## MATERIAL PROVIDED
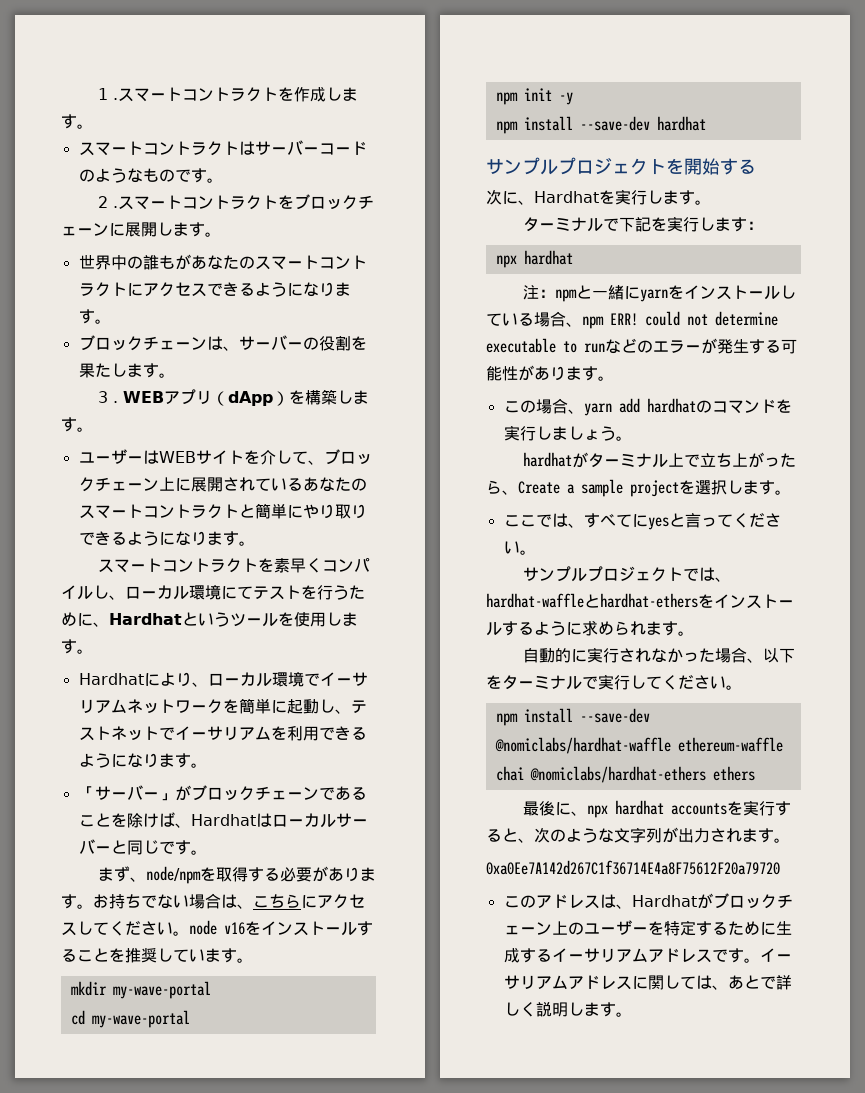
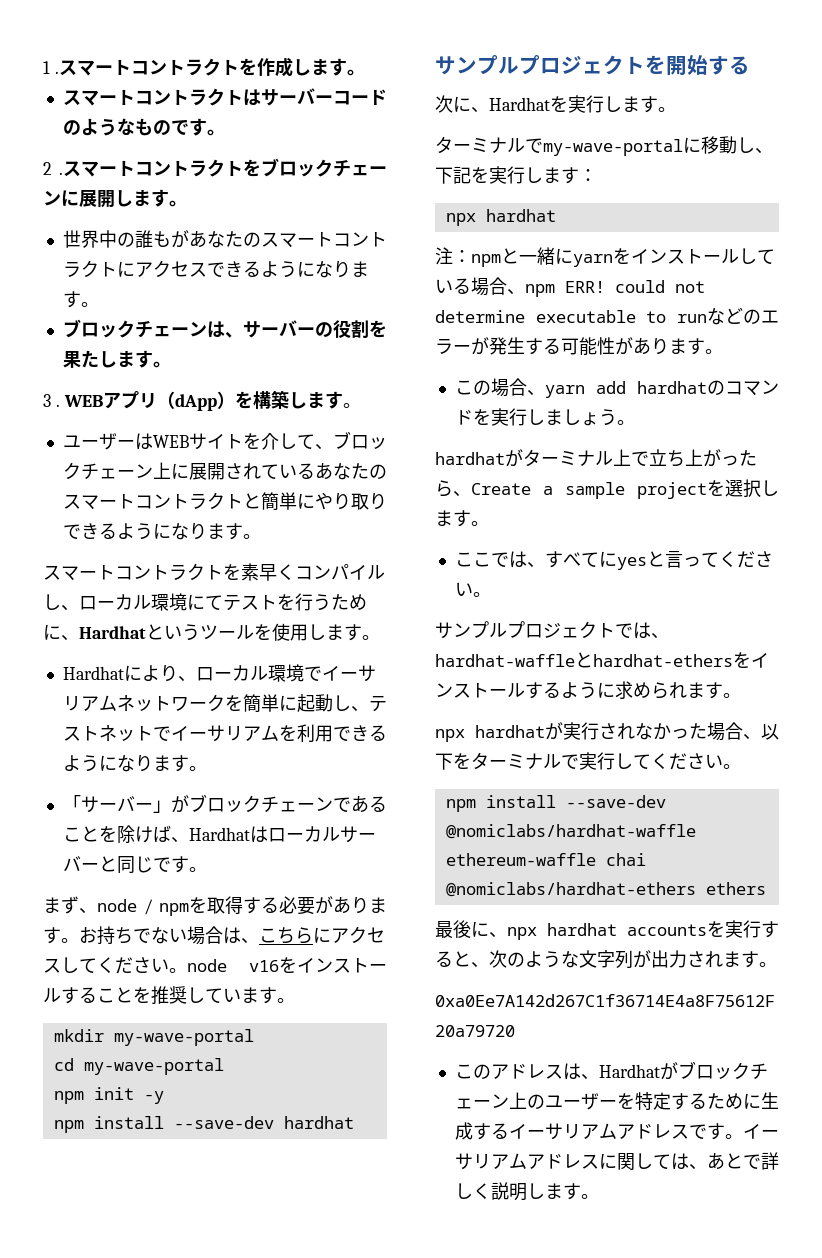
- まず、node/npmを取得する必要があります。
+ まず、node / npmを取得する必要があります。
- ターミナルで下記を実行します：
+ ターミナルでmy-wave-portalに移動し、下記を実行します：
- 自動的に実行されなかった場合、以下をターミナルで実行してください。
+ npx hardhatが実行されなかった場合、以下をターミナルで実行してください。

## BRIEF
Print each entry precisely as written; the pictures stay out.

## RESULT OF THE TASK
- まず、node/npmを取得する必要があります。
+ まず、node / npmを取得する必要があります。
- ターミナルで下記を実行します：
+ ターミナルでmy-wave-portalに移動し、下記を実行します：
- 自動的に実行されなかった場合、以下をターミナルで実行してください。
+ npx hardhatが実行されなかった場合、以下をターミナルで実行してください。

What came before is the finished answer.